■ Supplied entries
>>>

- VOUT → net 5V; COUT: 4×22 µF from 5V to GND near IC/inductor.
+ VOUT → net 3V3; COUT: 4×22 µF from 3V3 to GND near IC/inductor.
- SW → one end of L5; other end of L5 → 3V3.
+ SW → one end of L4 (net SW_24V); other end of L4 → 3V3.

<<<
>>>

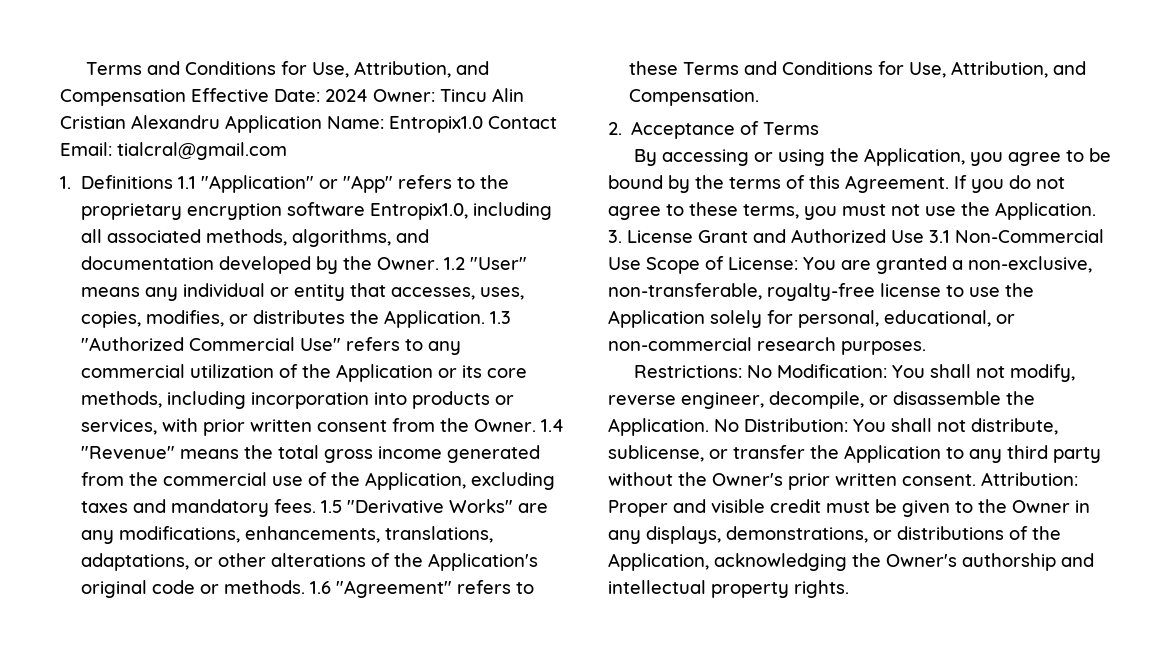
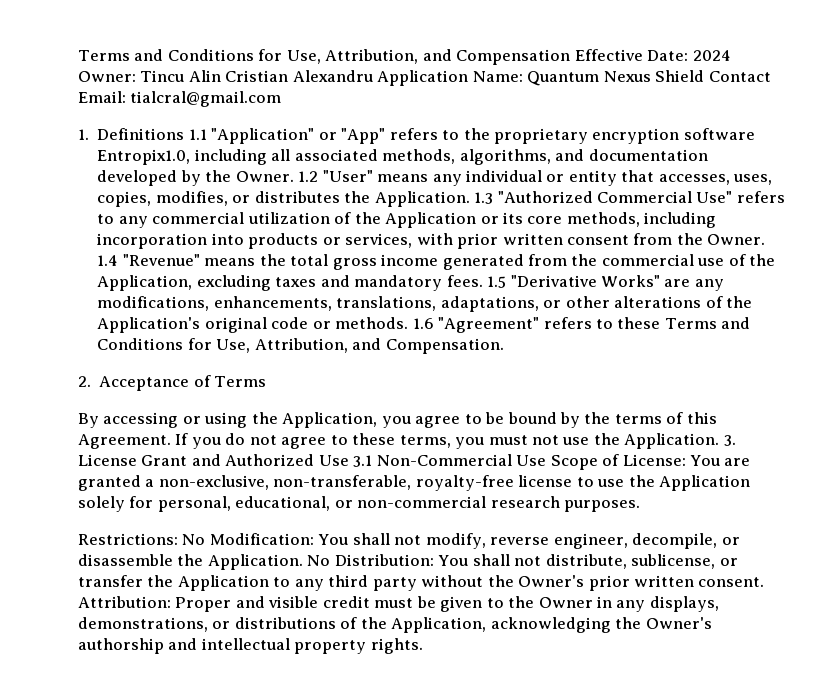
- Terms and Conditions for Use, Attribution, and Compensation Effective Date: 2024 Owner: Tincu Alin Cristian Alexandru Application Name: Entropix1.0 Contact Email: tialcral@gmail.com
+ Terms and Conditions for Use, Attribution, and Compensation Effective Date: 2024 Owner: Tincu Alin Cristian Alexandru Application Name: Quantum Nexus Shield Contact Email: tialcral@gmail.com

<<<

■ Goal of the exercise
Your answer should be the exact lines above from the one with "- SW → one end of L5; other end of L5 → 3V3." through the one with "of L4 → 3V3.", both included, and nothing besides.

■ Solution for this exercise
- SW → one end of L5; other end of L5 → 3V3.
+ SW → one end of L4 (net SW_24V); other end of L4 → 3V3.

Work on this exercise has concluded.